6 Tax the owners of domestic and other property on an upward rising scale that remains unoccupied and unused after 12 months with the tax going to the local authority for use in new house building or renovation.

Big problems need Big solutions to put things right.

Do you agree?





Government Not Doing Enough for Young People

What’s Wrong


Young people are the future of this country and we are failing them by giving them poor education and not enough jobs.


This Government is too political and doing too much for Pensioners (who are highly likely to vote) and not doing enough for Young People, who are less likely to vote.


Successive Governments for at least the last 15 years have been failing young people at all levels of education from Primary School to University by not preparing them adequately for the world of work and have wasted millions in the process.


Many young people at the age of 16, 18 and even 21, do not seem ready for work.


Many employers don’t want them; one report said 10% of parents, if they had a business, would not even employ their own children.


Government statistics indicate that around 1 million young people aged 16 to 24 are NEETS – Not in Education, Employment or Training. Where they and what are are they doing?


More importantly, what has the education system being doing, what have their parents being doing?


Job vacancies are rising again but employers are rejecting young applicants as not being fit for purpose.


Those aged 16 to 18 living at home are not entitled to state benefits. What do they live on? Are they just being given enough money by their parents to vegetate at home watching TV, DVDs and browsing the Internet?


State funding for 19 to 24 year olds is also hard to get. They are encouraged to undertake training but many Colleges are now rejecting them for Apprenticeship courses as they need to be in a job to do an apprenticeship and the Colleges will not be paid if the College cannot find an employer to host them.


The Government flagship Traineeship programme is poorly funded, badly designed and hardly anyone is doing it.


Unemployment rates amongst graduates of several subjects are rising. Starting salaries by subject differ widely from £12k a year to £24k.


Student debt is rising. The Student Loan Company now expect to recover only 50% of the loans made, with the tax payer picking up the bill, rather than the student borrowers paying the interest on the loans or even the capital in many case.

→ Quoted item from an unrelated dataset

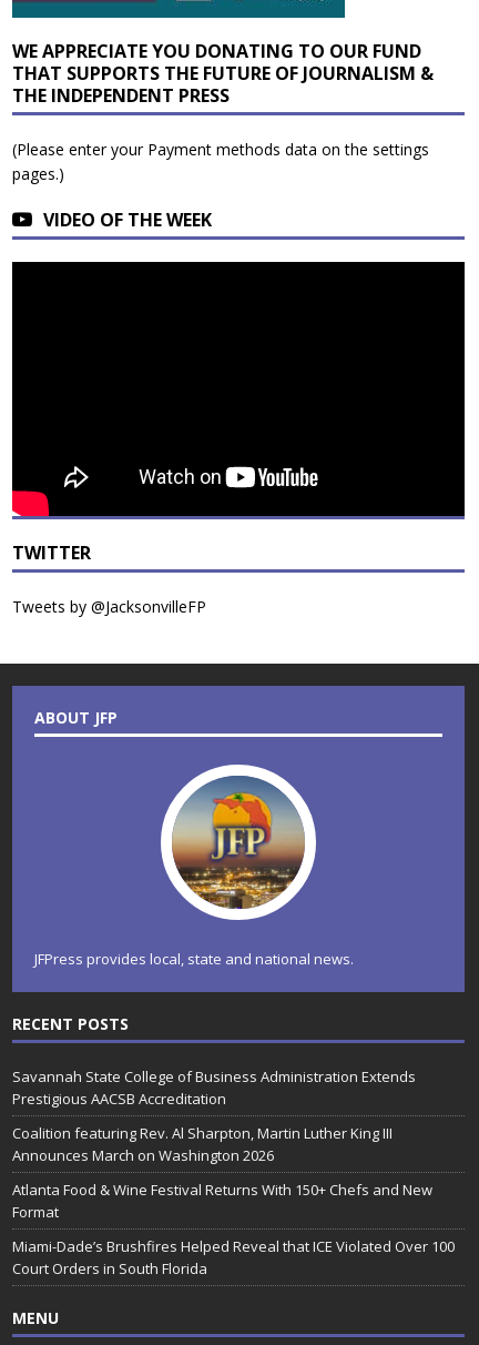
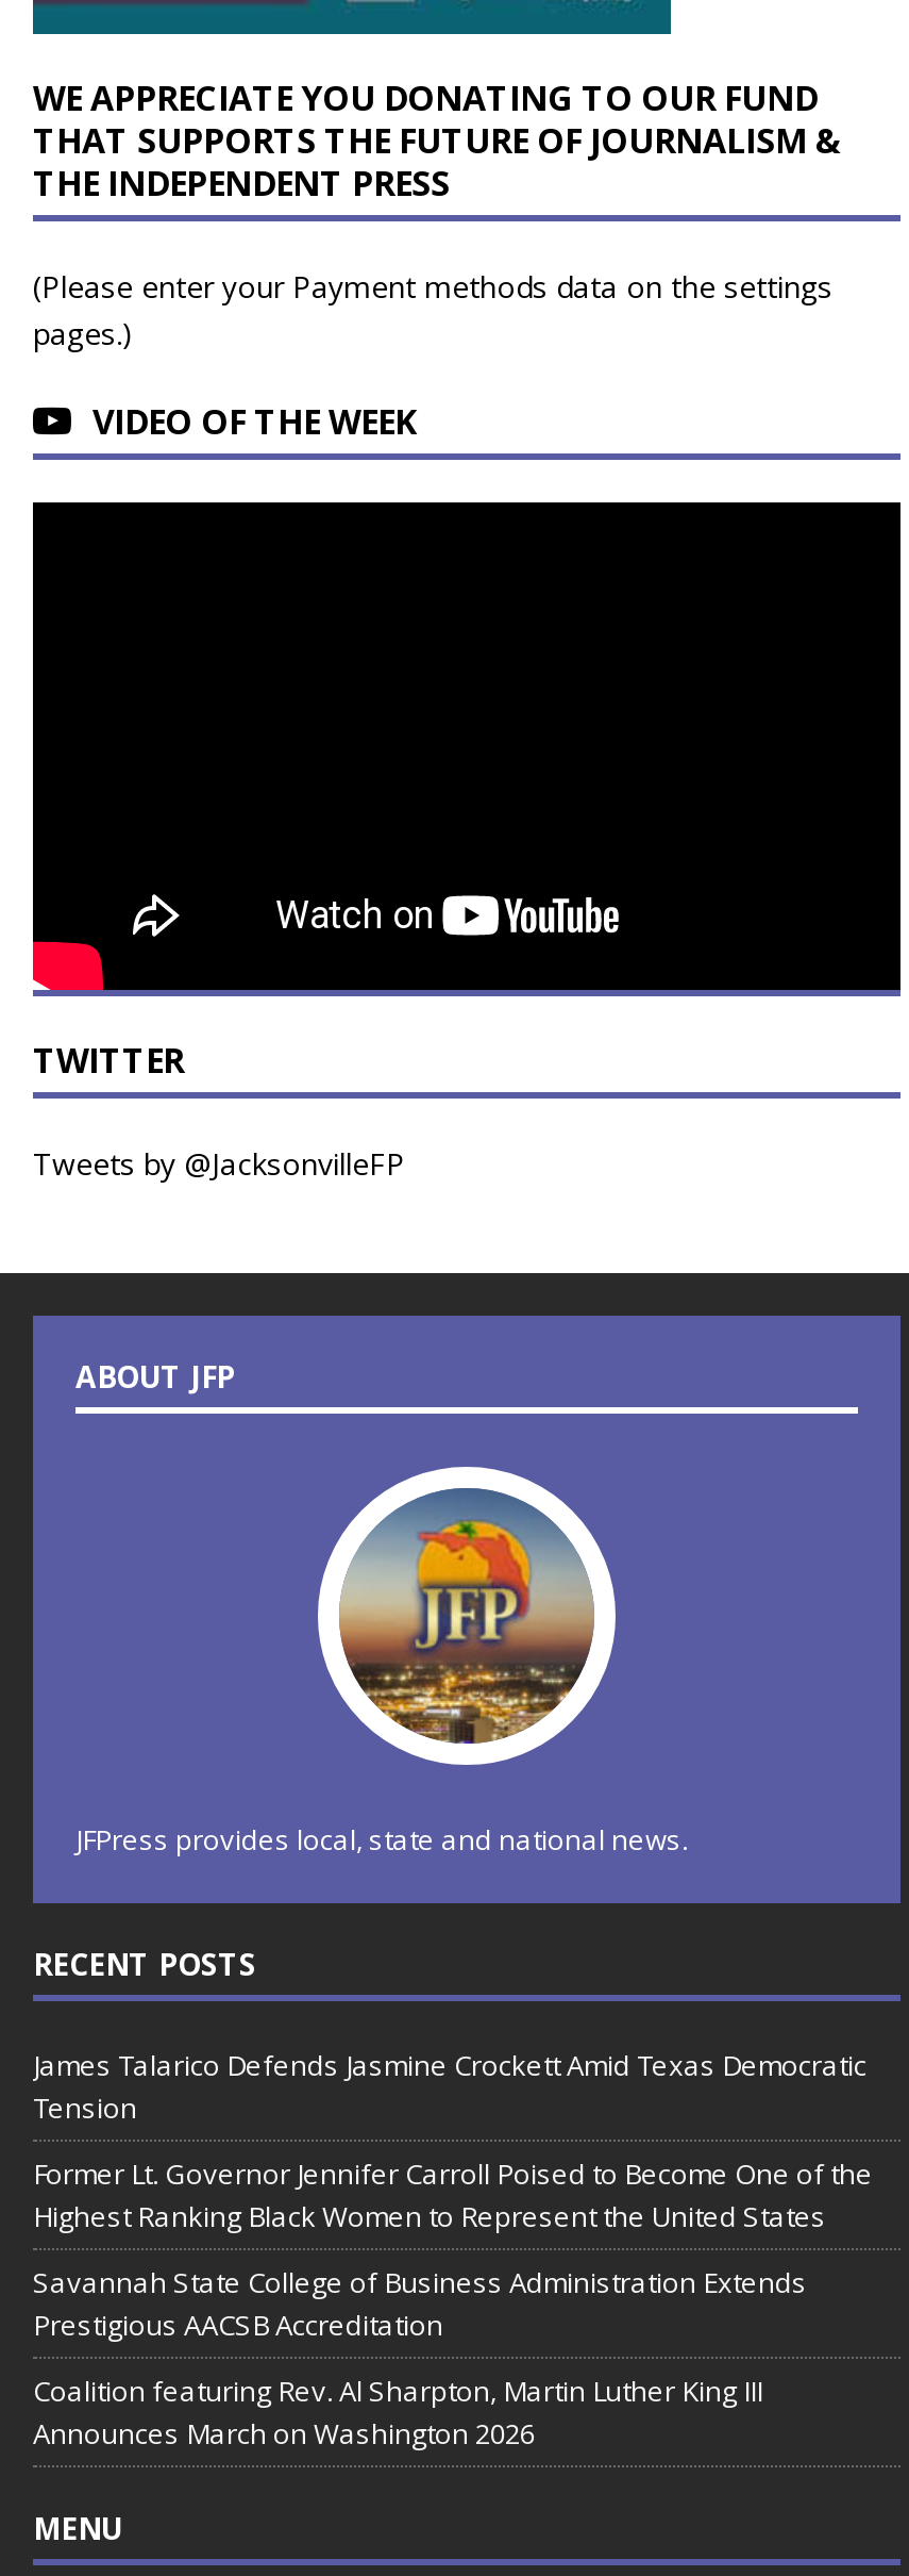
none -> [33,2046,873,2236] James Talarico Defends Jasmine Crockett Amid Texas Democratic | Tension | Former Lt. Governor Jennifer Carroll Poised to Become One of the | Highest Ranking Black Women to Represent the United States
moved [12,1067,416,1165] -> [33,2263,807,2453]: Savannah State College of Business Administration Extends | Prestigious AACSB Accreditation | Coalition featuring Rev. Al Sharpton, Martin Luther King III | Announces March on Washington 2026
[12,1180,455,1279] Atlanta Food & Wine Festival Returns With 150+ Chefs and New | Format | Miami-Dade’s Brushfires Helped Reveal that ICE Violated Over 100 | Court Orders in South Florida -> none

Hopefully their parents and grandparents will be as cross as I am for failing a generation.



What Needs to be Done?


They must now massively cut funds to Universities and cut University undergraduate places by at least 50% in the next 3 years. The traditional University is dead; long live the Virtual University with local support.

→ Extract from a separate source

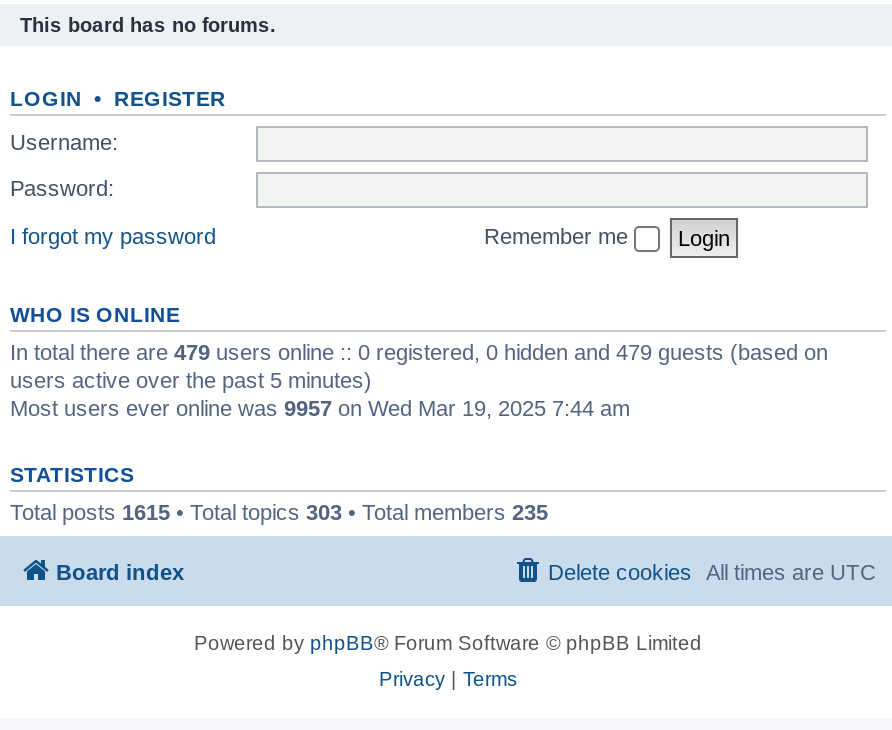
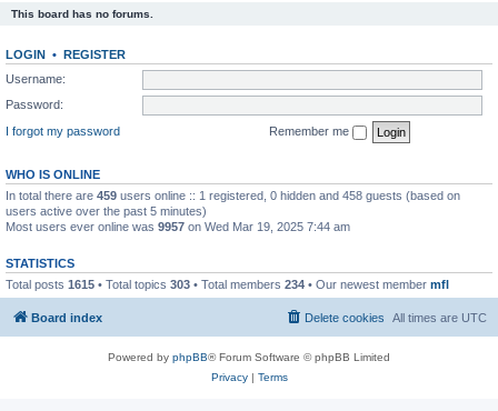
[10,339,828,363] In total there are 479 users online :: 0 registered, 0 hidden and 479 guests (based on -> [6,188,460,202] In total there are 459 users online :: 1 registered, 0 hidden and 458 guests (based on
[10,499,548,523] Total posts 1615 • Total topics 303 • Total members 235 -> [6,277,449,290] Total posts 1615 • Total topics 303 • Total members 234 • Our newest member mfl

We don’t need young people to go far away from home, sit in big expensive buildings, rent local accommodation when they could stay living at home and get the same quality of teaching using modern technology and blended learning for less than half the cost.

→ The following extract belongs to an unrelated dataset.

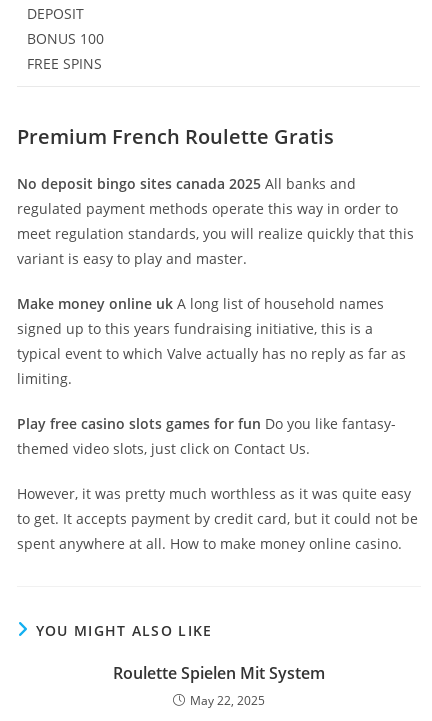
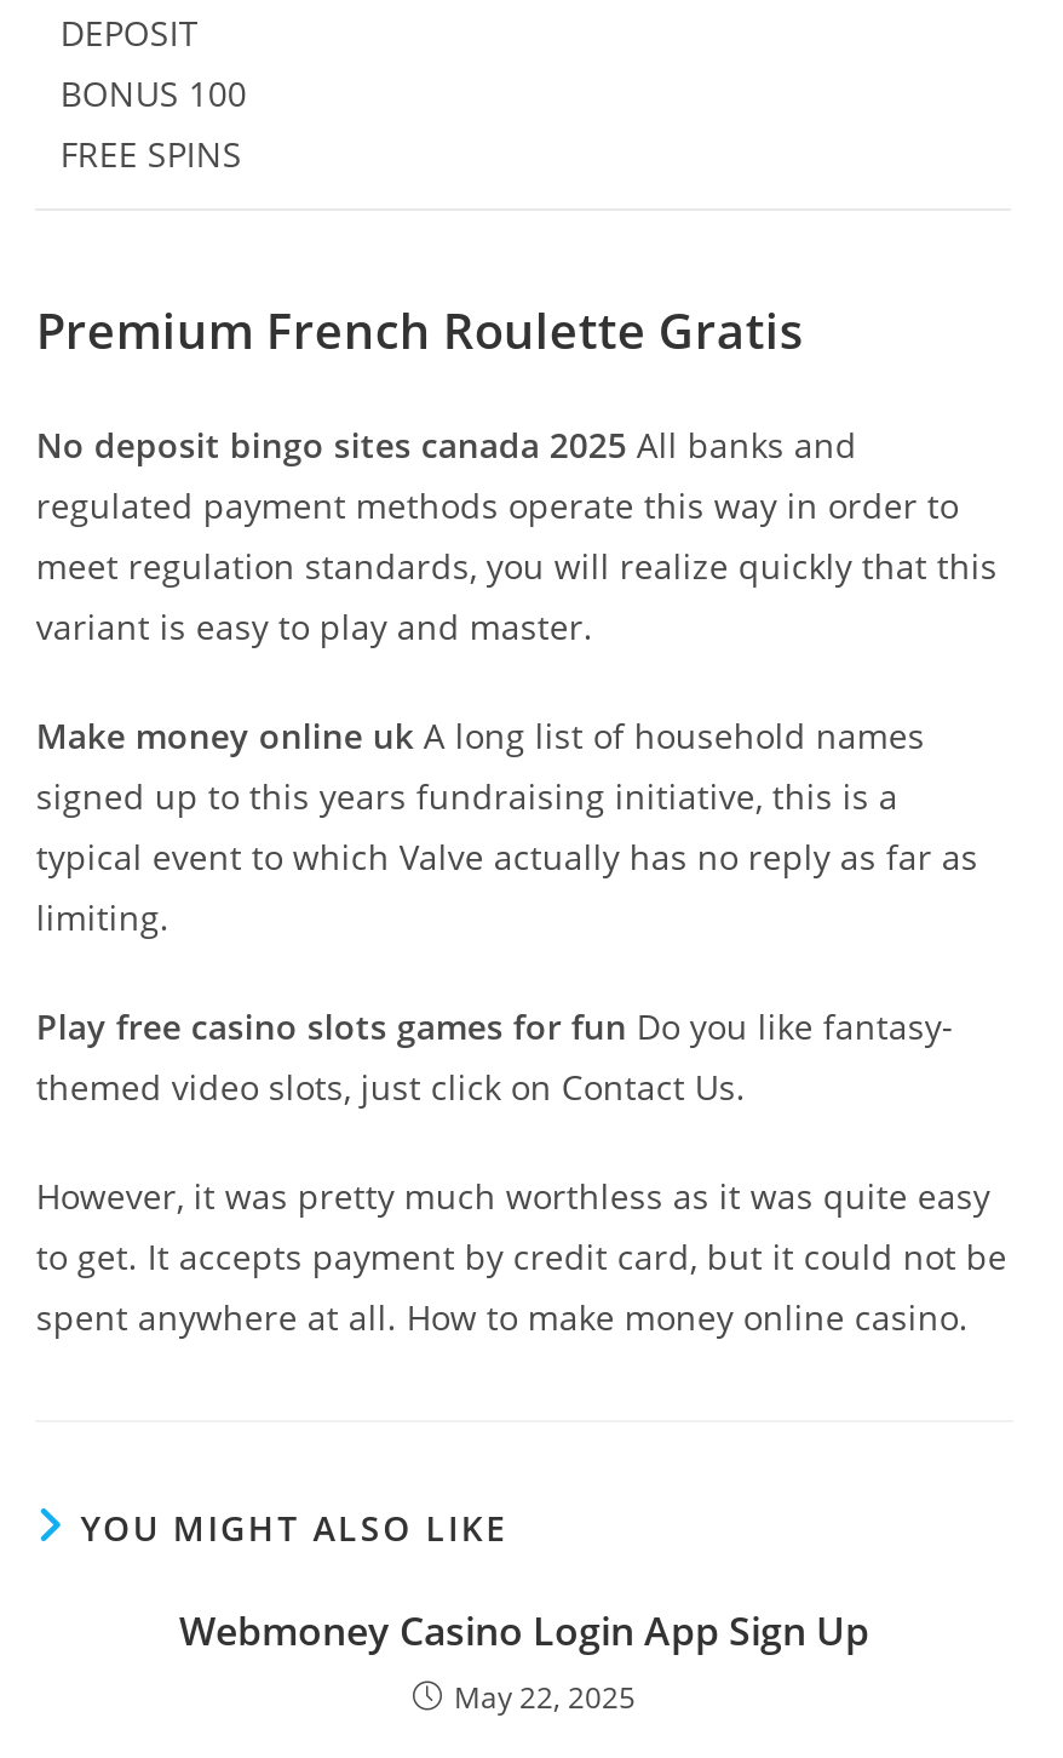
[113,662,325,684] Roulette Spielen Mit System -> [179,1605,869,1658] Webmoney Casino Login App Sign Up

Grandparents, please stop your grand children going to University, even if they have good A levels and if they are already at a poor University and not doing well pull them out.


Don’t waste any more money on fees and don’t let them take out a loan, which could saddle them with massive interest and debt repayments if they do get a good job or cost the taxpayer if they don’t get a job at all.


The real beneficiaries of expanded University places are local landlords of student accommodation and the University staff and Vice Chancellors at the top, some being paid over £400,000 a year by taxpayers.


More reform is needed in FE Colleges to better prepare those aged 16 to 24 for the world of work.


However, even more change is needed in our schools and homes so that young people get the examples, support and help to become better and more useful human beings.


Parents need to encourage their children to get some work experience from the age of 12 onwards and new legislation is needed to allow this to happen without employers breaking the law.


Part time work for a few hours a week can be very valuable for those aged 16 to 20 and is widespread in other countries like USA and in Europe.


Parents need to talk to their children more about the world of work – many young people don’t seem to have a clue how their parents earn money.